Introduction and Guest Announcement

00:00:10
Speaker
Hi, everyone. Welcome back to the Policy of Is podcast. I'm your host, John Schwabisch. On this week's episode, I'm excited to talk with the chair of the Council of Economic Advisors, Kevin Hassett. Now, before we get into the show, just a couple of quick announcements.

Upcoming Workshops and Conferences

00:00:24
Speaker
First, if you are living in the Boston or New York City areas,
00:00:28
Speaker
I am coming to your towns with my good friend Stephanie Posovic. We are going to be putting on two data-designed workshops in December. We will be in Boston on Wednesday, December 5th. We will be in New York on Wednesday, December 6th.
00:00:45
Speaker
If you are interested in attending this full day workshop, please take a look at the registration page. We have an early bird discount that expires at the end of September, but we're also offering discounts if you're a student, if you work at a nonprofit. If you have a group that you want to send, please do so. I teach data visualization, core principles and practices in the morning, and then Stephanie talks about design and you get to do some hands-on work in the afternoon. So I hope you'll be able to make it.
00:01:14
Speaker
The other thing I wanted to let you know about is the information plus conference that's taking place in Potsdam, Germany. That's coming up in the middle of October. I will be there. I hope you will be there. It looks like a really fun time. So I hope you will be able to join me. And the third thing I wanted to make sure I highlighted was that if you are in DC.
00:01:35
Speaker
The Association of a Public Policy and Management Conference is taking place in November here in DC. The conference is officially Thursday, Friday, Saturday, November 8, 9, and 10. I, along with members of the Urban Institute's communications team, will be hosting a research to policy boot camp on November 7th. It's the official pre-conference workshop
00:02:01
Speaker
that we will be talking about data visualization. We'll be talking about how to write a blog, how to do social media, how to put together an entire comprehensive communications plan for your research and for your analysis. So if you're interested in attending that, I think you can sign up just for the pre-conference workshop. It's just gonna be a five-hour session in the afternoon on November 7th. And then you could, of course, if you're interested, sign up for the entire conference. It's a really great conference.
00:02:28
Speaker
that takes place every other year here in DC and then around the country in the in the other years.

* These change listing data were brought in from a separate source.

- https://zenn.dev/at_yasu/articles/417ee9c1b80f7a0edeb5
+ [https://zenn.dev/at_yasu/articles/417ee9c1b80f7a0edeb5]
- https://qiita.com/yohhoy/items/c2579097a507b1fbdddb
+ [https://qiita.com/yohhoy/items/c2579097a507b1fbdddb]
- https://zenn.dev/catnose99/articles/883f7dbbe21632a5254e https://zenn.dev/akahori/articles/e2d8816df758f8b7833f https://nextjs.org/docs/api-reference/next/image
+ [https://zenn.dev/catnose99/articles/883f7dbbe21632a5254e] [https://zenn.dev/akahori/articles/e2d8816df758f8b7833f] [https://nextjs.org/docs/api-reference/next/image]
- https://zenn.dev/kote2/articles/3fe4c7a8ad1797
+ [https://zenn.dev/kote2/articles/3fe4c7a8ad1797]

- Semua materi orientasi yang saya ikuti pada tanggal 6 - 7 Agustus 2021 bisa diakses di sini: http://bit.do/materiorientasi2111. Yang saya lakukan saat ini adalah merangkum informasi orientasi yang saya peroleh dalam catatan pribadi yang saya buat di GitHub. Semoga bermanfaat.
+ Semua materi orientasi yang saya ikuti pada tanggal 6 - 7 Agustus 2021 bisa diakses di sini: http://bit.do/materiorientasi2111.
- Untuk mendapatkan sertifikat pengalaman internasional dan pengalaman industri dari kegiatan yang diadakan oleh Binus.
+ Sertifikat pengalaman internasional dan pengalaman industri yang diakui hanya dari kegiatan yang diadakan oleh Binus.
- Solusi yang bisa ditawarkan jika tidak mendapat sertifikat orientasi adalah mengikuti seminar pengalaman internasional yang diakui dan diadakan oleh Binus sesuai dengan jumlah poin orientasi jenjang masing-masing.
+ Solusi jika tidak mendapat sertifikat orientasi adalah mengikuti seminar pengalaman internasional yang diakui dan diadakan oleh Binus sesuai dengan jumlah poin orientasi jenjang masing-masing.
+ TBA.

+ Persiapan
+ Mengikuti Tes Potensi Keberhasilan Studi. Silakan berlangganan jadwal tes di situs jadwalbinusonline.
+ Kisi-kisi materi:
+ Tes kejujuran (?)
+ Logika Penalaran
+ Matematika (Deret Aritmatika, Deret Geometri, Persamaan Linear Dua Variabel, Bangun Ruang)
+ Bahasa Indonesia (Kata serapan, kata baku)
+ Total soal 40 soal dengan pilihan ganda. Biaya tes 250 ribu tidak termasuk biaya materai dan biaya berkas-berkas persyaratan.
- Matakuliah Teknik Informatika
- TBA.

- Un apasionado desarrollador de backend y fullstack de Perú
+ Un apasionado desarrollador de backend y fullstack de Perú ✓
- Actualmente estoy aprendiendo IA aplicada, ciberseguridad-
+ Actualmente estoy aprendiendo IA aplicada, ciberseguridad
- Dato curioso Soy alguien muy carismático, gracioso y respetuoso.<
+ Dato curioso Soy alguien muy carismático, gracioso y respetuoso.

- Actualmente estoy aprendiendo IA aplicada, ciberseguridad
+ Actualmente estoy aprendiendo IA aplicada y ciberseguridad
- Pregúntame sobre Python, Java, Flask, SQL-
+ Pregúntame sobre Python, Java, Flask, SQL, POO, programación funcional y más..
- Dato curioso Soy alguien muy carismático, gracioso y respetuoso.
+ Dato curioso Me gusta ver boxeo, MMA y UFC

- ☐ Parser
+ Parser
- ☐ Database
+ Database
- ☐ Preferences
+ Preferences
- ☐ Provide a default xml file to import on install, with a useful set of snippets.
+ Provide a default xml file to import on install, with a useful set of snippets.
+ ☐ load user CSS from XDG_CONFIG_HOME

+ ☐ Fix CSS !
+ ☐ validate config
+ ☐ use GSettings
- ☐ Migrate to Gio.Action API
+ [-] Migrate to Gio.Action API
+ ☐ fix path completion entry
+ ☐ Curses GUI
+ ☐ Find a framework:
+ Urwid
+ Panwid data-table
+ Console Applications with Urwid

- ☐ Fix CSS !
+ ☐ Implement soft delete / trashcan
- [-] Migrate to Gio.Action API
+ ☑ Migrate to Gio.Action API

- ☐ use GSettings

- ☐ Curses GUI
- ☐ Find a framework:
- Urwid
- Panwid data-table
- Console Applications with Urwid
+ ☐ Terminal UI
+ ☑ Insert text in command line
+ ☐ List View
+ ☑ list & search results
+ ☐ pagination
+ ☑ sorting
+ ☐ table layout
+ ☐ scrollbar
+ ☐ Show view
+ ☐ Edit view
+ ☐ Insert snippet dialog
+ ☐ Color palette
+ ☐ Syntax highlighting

Role and Purpose of the CEA

00:02:34
Speaker
So anyway, we're going to turn over to this week's interview I conducted with Kevin Hassett over at the old executive office building. Kevin is the chair of the Council of Economic Advisors. So I hope you will enjoy this week's episode of the policy this podcast.
00:02:55
Speaker
So I'm here with Kevin Hassett, chair of the Council of Economic Advisors. Kevin, thanks for coming on the show. It's great to be here. Great to talk with you. I think I'd like to start because I'm not sure a lot of my listeners know much about the CEA.
00:03:07
Speaker
So it would be great if you could talk a little bit about yourself and where you've been and how you got here, and then a little bit about the role of the CEA in the administration. Sure. Well, the Council of Economic Advisors was founded in 1946 in the Employment Act in 1946. And the basic idea was to hardwire an economics faculty.
00:03:27
Speaker
into the White House. And so ever since 46, there have been 29 chairman, 29 people in my job. And they've built top flight economics faculty to come. It advised the president on economic matters. And one of the things that's different about the CEA is that most people come here for a year or two. They tend to be like professors from some university who take a year's leave and then come and then go back.
00:03:56
Speaker
doesn't really have a large permanent staff like a lot of other government agencies. And I think that's one of the things that's a real asset for it because it helps sort of preserve its neutrality and professionalism. So where does the CEA fit in the larger sort of ecosystem of the administration's economic staff?
00:04:15
Speaker
Well, I think that there's, within the White House, the National Economic Council, which is chaired by Larry Kudlow, and the CEA, and then there's this other thing called the Office of Management and Budget. Those are really the three main economic arms within the White House. Mick Mulvaney is the director of the OMB, and you could think of him as being in charge of all things spending.
00:04:39
Speaker
And Larry Kudlow coordinates between the different White House segments and also the cabinet offices when there's an issue like, what do we do about ethanol? What do we do about taxes? That will require expertise from many different agencies and meetings where we talk about what we think we ought to do and so on. And the National Economic Council sort of coordinates those meetings. The CEA's job is to just analyze options and quantify what might happen if we do this or that.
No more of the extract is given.